Penurunan ini dipicu oleh aksi jual pada kontrak palm olein di Pasar Dalian yang merosot 1,35 persen, serta pelemahan minyak kedelai di bursa yang sama. Karena bersaing dalam pasar minyak nabati global, pergerakan harga sawit umumnya mengekor tren harga minyak pesaingnya.
Pasar Berjangka Dalian (DCE) adalah bursa berjangka utama di Tiongkok yang memengaruhi harga global untuk komoditas seperti minyak sawit (CPO), PVC, dan plastik lainnya
Kondisi pasar kian tertekan oleh data internal Malaysia yang menunjukkan kenaikan stok CPO sepanjang April akibat lonjakan produksi dan impor di tengah lesunya ekspor.
Ketidakpastian juga muncul dari perbedaan data ekspor awal Mei, di mana Intertek mencatat kenaikan sebesar 8,5 persen sementara AmSpec justru melaporkan penurunan 10,8 persen.
Dari sisi teknikal, analis memperkirakan harga berpotensi turun lebih jauh menuju kisaran 4.410 hingga 4.452 Ringgit per metrik ton.
Meski demikian, terdapat beberapa faktor yang menahan kejatuhan harga lebih dalam.
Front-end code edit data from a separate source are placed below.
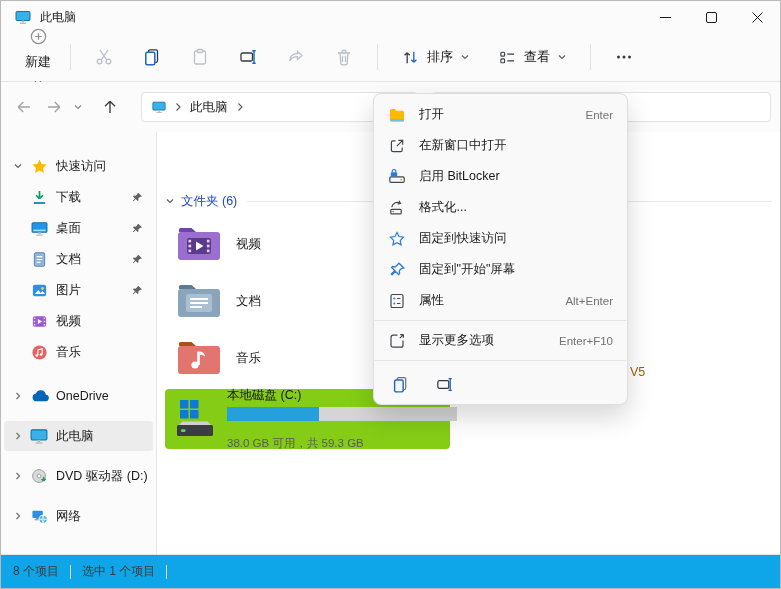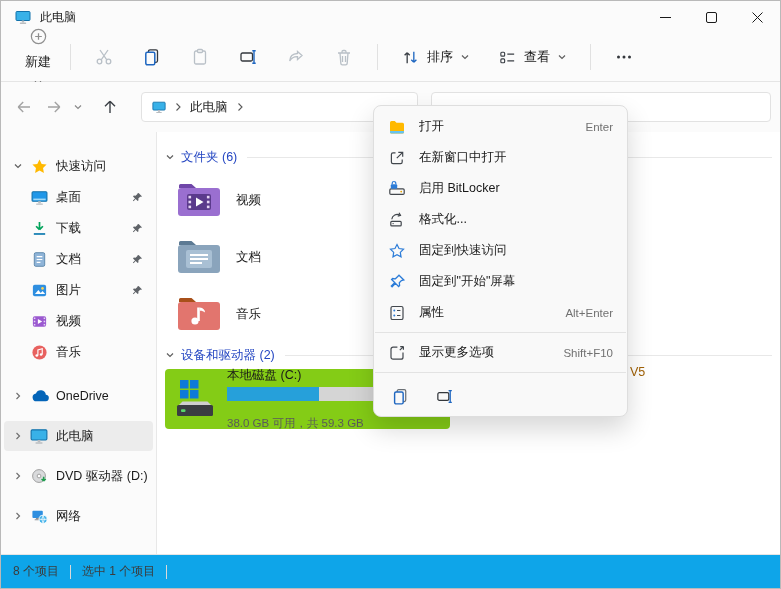--- a/index.html
+++ b/index.html
@@ -83,7 +83,7 @@
   .sb-sep { width:1px; height:14px; background:#d9d9d9; margin:0 11px; }
 
   
-  .context-menu { position:absolute; left:372px; top:104px; width:255px; background:#f9f9f9;
+  .context-menu { position:absolute; left:372px; top:92px; width:255px; background:#f9f9f9;
                   border:1px solid #dedede; border-radius:8px; padding:5px 0;
                   box-shadow:0 12px 26px rgba(0,0,0,.16); z-index:10; }
   .menu-item { height:31px; margin:0 4px; padding:0 10px; display:flex; align-items:center; gap:13px;

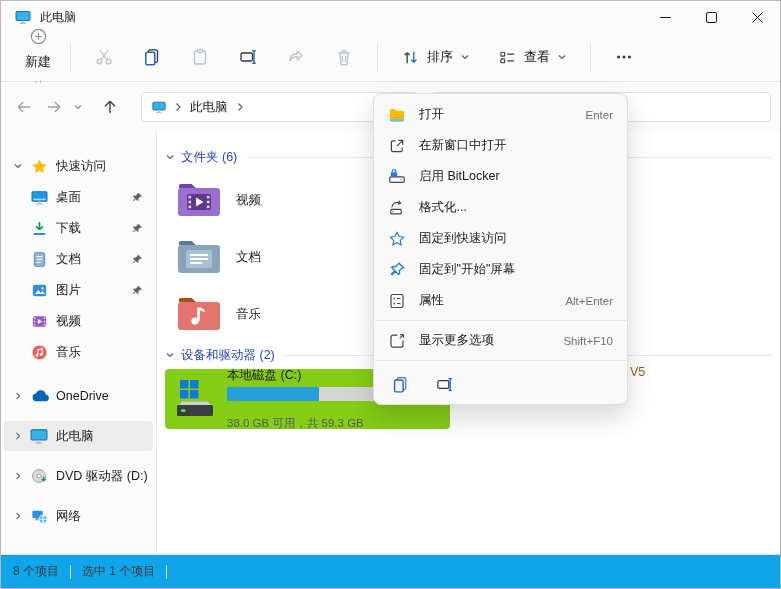--- a/index.html
+++ b/index.html
@@ -59,7 +59,7 @@
   .s-pin { margin-left:auto; margin-right:8px; flex:0 0 auto; }
 
   .content { flex:1; position:relative; background:#fff; padding:14px 8px 0 8px; }
-  .group-header { height:22px; display:flex; align-items:center; gap:6px; }
+  .group-header { height:22px; display:flex; align-items:center; gap:6px;margin-top:44px; }
   .group-label { font-size:12.5px; color:#2446c2; white-space:nowrap; }
   .group-line { flex:1; height:1px; background:#e8e8e8; margin-left:4px; }
   .tiles { margin-top:4px; }

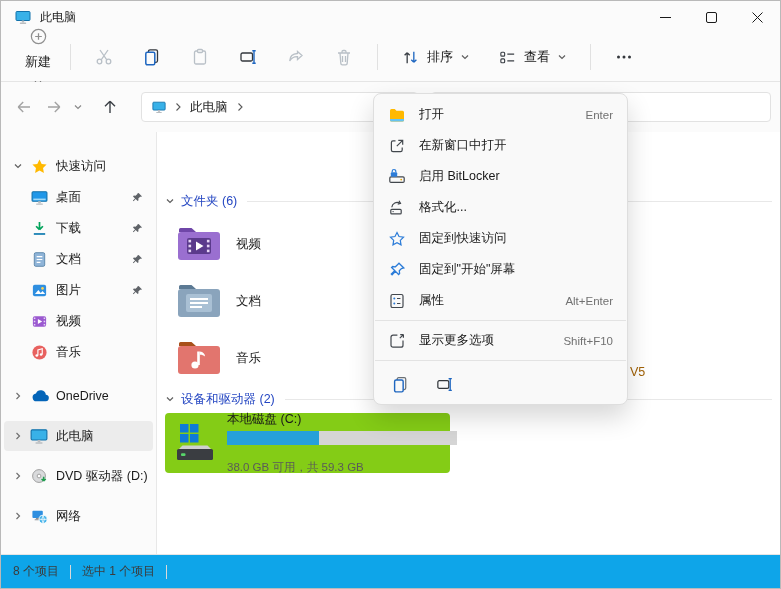--- a/index.html
+++ b/index.html
@@ -288,6 +288,22 @@
       <div class="side-item">
         <span class="s-indent"></span>
         <span class="s-icon">
+          <svg width="17" height="17" viewBox="0 0 18 18" fill="none">
+              <path d="M9 2v8.2M9 10.2L5.4 6.6M9 10.2l3.6-3.6" stroke="#00a35a" stroke-width="1.8"></path>
+              <path d="M3 14.8h12" stroke="#0e7ab0" stroke-width="1.8"></path>
+            </svg>
+        </span>
+        <span class="s-label">下载</span>
+        <span class="s-pin">
+          <svg width="11" height="11" viewBox="0 0 12 12" fill="#5f6368">
+              <path d="M7.2 1l3.8 3.8-1.6.4-.5-.1-2 2 .2 1.9-.9.9L4 7.7 1.7 10l-.7-.7L3.3 7 1.1 4.8l.9-.9 1.9.2 2-2-.1-.5z"></path>
+            </svg>
+        </span>
+      </div>
+
+      <div class="side-item">
+        <span class="s-indent"></span>
+        <span class="s-icon">
           <svg width="17" height="17" viewBox="0 0 16 16">
               <rect x="1" y="2.5" width="14" height="9" rx="1" fill="#1f97e8" stroke="#1272ab"></rect>
               <rect x="2.2" y="9" width="11.6" height="1.6" fill="#9fd9f6"></rect>
@@ -296,22 +312,6 @@
             </svg>
         </span>
         <span class="s-label">桌面</span>
-        <span class="s-pin">
-          <svg width="11" height="11" viewBox="0 0 12 12" fill="#5f6368">
-              <path d="M7.2 1l3.8 3.8-1.6.4-.5-.1-2 2 .2 1.9-.9.9L4 7.7 1.7 10l-.7-.7L3.3 7 1.1 4.8l.9-.9 1.9.2 2-2-.1-.5z"></path>
-            </svg>
-        </span>
-      </div>
-
-      <div class="side-item">
-        <span class="s-indent"></span>
-        <span class="s-icon">
-          <svg width="17" height="17" viewBox="0 0 18 18" fill="none">
-              <path d="M9 2v8.2M9 10.2L5.4 6.6M9 10.2l3.6-3.6" stroke="#00a35a" stroke-width="1.8"></path>
-              <path d="M3 14.8h12" stroke="#0e7ab0" stroke-width="1.8"></path>
-            </svg>
-        </span>
-        <span class="s-label">下载</span>
         <span class="s-pin">
           <svg width="11" height="11" viewBox="0 0 12 12" fill="#5f6368">
               <path d="M7.2 1l3.8 3.8-1.6.4-.5-.1-2 2 .2 1.9-.9.9L4 7.7 1.7 10l-.7-.7L3.3 7 1.1 4.8l.9-.9 1.9.2 2-2-.1-.5z"></path>

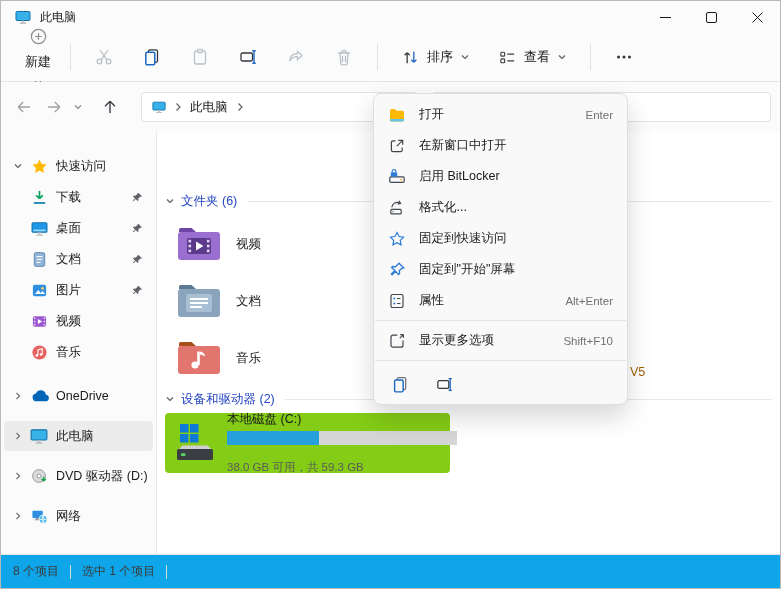--- a/index.html
+++ b/index.html
@@ -637,7 +637,7 @@
           </svg>
       </span>
       <span>显示更多选项</span>
-      <span class="mi-shortcut">Shift+F10</span>
+      <span class="mi-shortcut">Enter+F10</span>
     </div>
 
     <div class="menu-sep"></div>

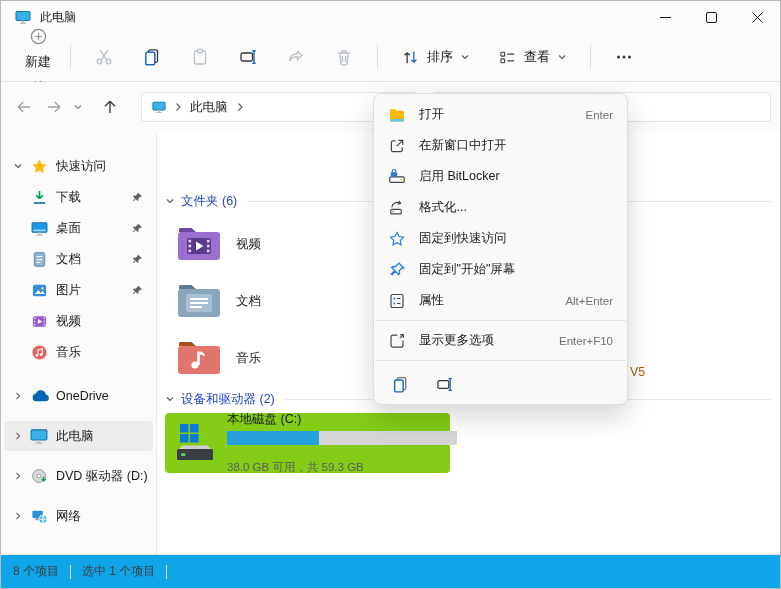--- a/index.html
+++ b/index.html
@@ -502,15 +502,6 @@
         </div>
       </div>
 
-      <div class="group-header gh2">
-        <span>
-          <svg width="10" height="10" viewBox="0 0 10 10" fill="none" stroke="#5f5f5f" stroke-width="1.2">
-              <path d="M2 3.5l3 3 3-3"></path>
-            </svg>
-        </span>
-        <span class="group-label">设备和驱动器 (2)</span>
-        <span class="group-line"></span>
-      </div>
 
       <div class="drive-tile">
         <span>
Ketegangan geopolitik di Timur Tengah yang melibatkan Amerika Serikat, Israel, dan Iran telah mengerek harga minyak mentah dunia sebesar 1 persen, sehingga meningkatkan daya tarik sawit sebagai bahan baku biodiesel.
Selain itu, pelemahan mata uang ringgit terhadap Dolar AS membuat harga CPO menjadi lebih terjangkau bagi pembeli internasional, yang sedikit memberikan napas bagi aktivitas perdagangan di pasar global.